Allogeneic CAR T-Cell Therapy Shows Early Promise in Kidney Cancer

— CTX130 yields sustained complete response in one patient with relapsed/refractory disease

MedicalToday

A novel chimeric antigen receptor (CAR) T-cell therapy targeting CD70 showed encouraging activity in a small group of patients with advanced clear cell renal cell carcinoma (ccRCC), with one patient achieving a complete response (CR) lasting more than 2 years.

"To our knowledge, this durable CR is the first to be achieved with allogeneic CAR T-cell therapy in patients with relapsed and refractory solid tumors," said Sumanta Pal, MD, of the City of Hope Comprehensive Cancer Center in Duarte, California, who reported the results at the Society for Immunotherapy of Cancer (SITC) annual meeting in Boston.
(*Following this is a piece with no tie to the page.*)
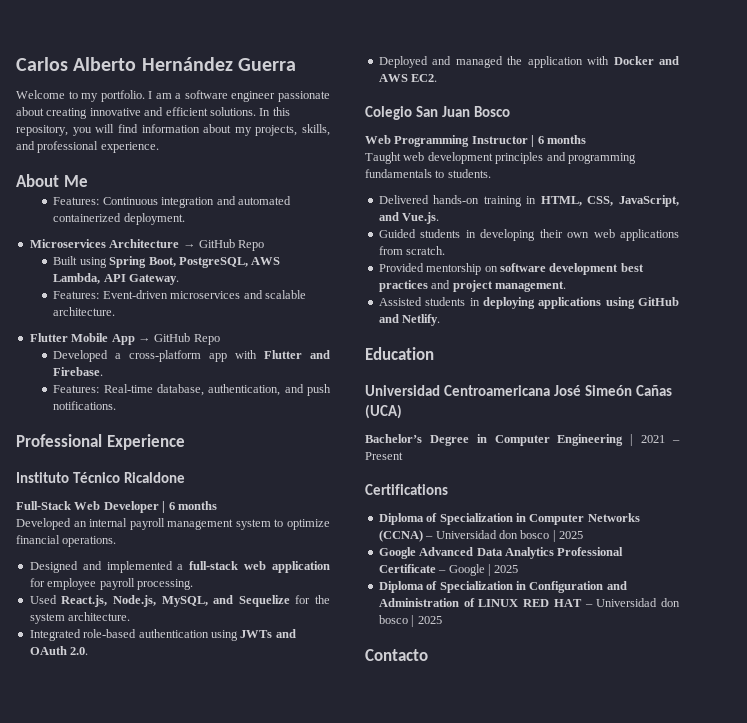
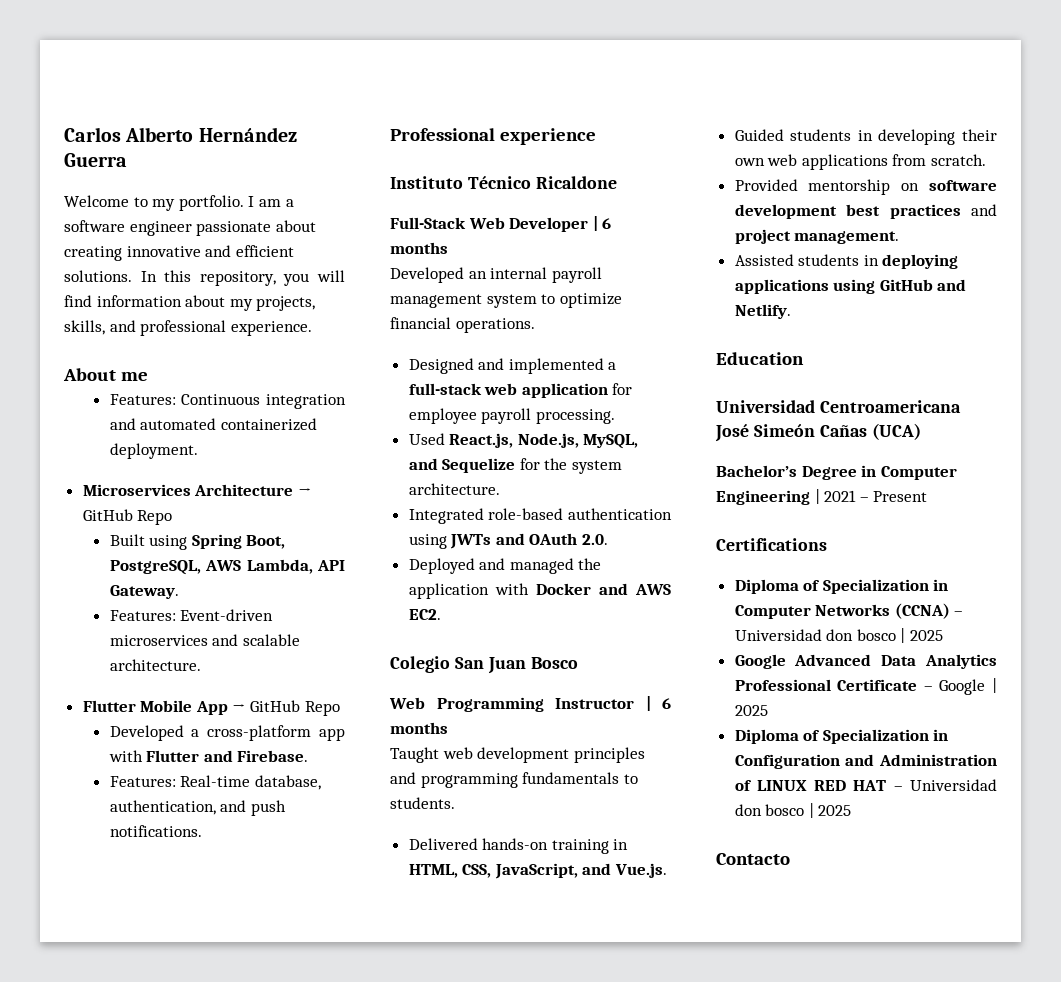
- About Me
+ About me
- Professional Experience
+ Professional experience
Among 13 evaluable patients in the first-in-human trial, the allogeneic CRISPR/Cas9-engineered CAR T-cell product (CTX130) also led to stable disease in nine additional patients, resulting in a disease control rate of 77%, with the longest duration of stable disease ongoing at 7.8 months.

"During a period of stable disease -- and I think this is a really critical point -- patients did not receive any other anticancer therapies," said Pal. "This mitigated their exposure to other toxic agents -- VEGF inhibitors, TOR inhibitors, and so forth."

"This is quite clinically meaningful," he added.

As for safety, there were no dose-limiting toxicities across all dose levels of the therapy, Pal observed. While seven patients in the study experienced grade 1-2 cytokine release syndrome (CRS), there were no cases of grade ≥3 CRS. Three patients experienced serious adverse events (SAEs) related to CTX130, all of which were episodes of CRS. Three patients had SAEs of infections, all unrelated to CTX130, including a grade 5 pneumonia, with grade 4 dyspnea resulting in death.

No patients experienced immune effector cell-associated neurotoxicity syndrome, graft versus host disease, or hemophagocytic lymphohistiocytosis.

In an earlier SITC press briefing, Pamela Ohashi, PhD, of Princess Margaret Cancer Centre in Toronto, highlighted the fact that CTX130 is an allogeneic CAR T-cell therapy. "This means that this is thought to be an off-the-shelf product," she said. "When we think of transplants, usually we want syngeneic transplants; you want to have transplants matched. In a sense, this is a transplant unmatched therapy, so it is very exciting that this has really worked so well."

ccRCC is the most common histologic subtype of RCC and is often unresponsive to available therapies, including radiation, chemotherapy, and immunotherapy, Pal explained. "CD70 is a ligand for CD27 with transient expression on activated lymphocytes and is highly expressed in ccRCC tumor cells."

The phase I, open-label, multicenter, single-arm included 14 patients (median age 64.5) with unresectable or metastatic RCC with clear cell differentiation, who had progressed after prior exposure to checkpoint and VEGF inhibitors. All patients had either intermediate or high-risk disease, and median CD70 expression level on tumors was 100%.

Patients received CTX130 at dose levels ranging from 3x107 to 9x108 CAR T cells.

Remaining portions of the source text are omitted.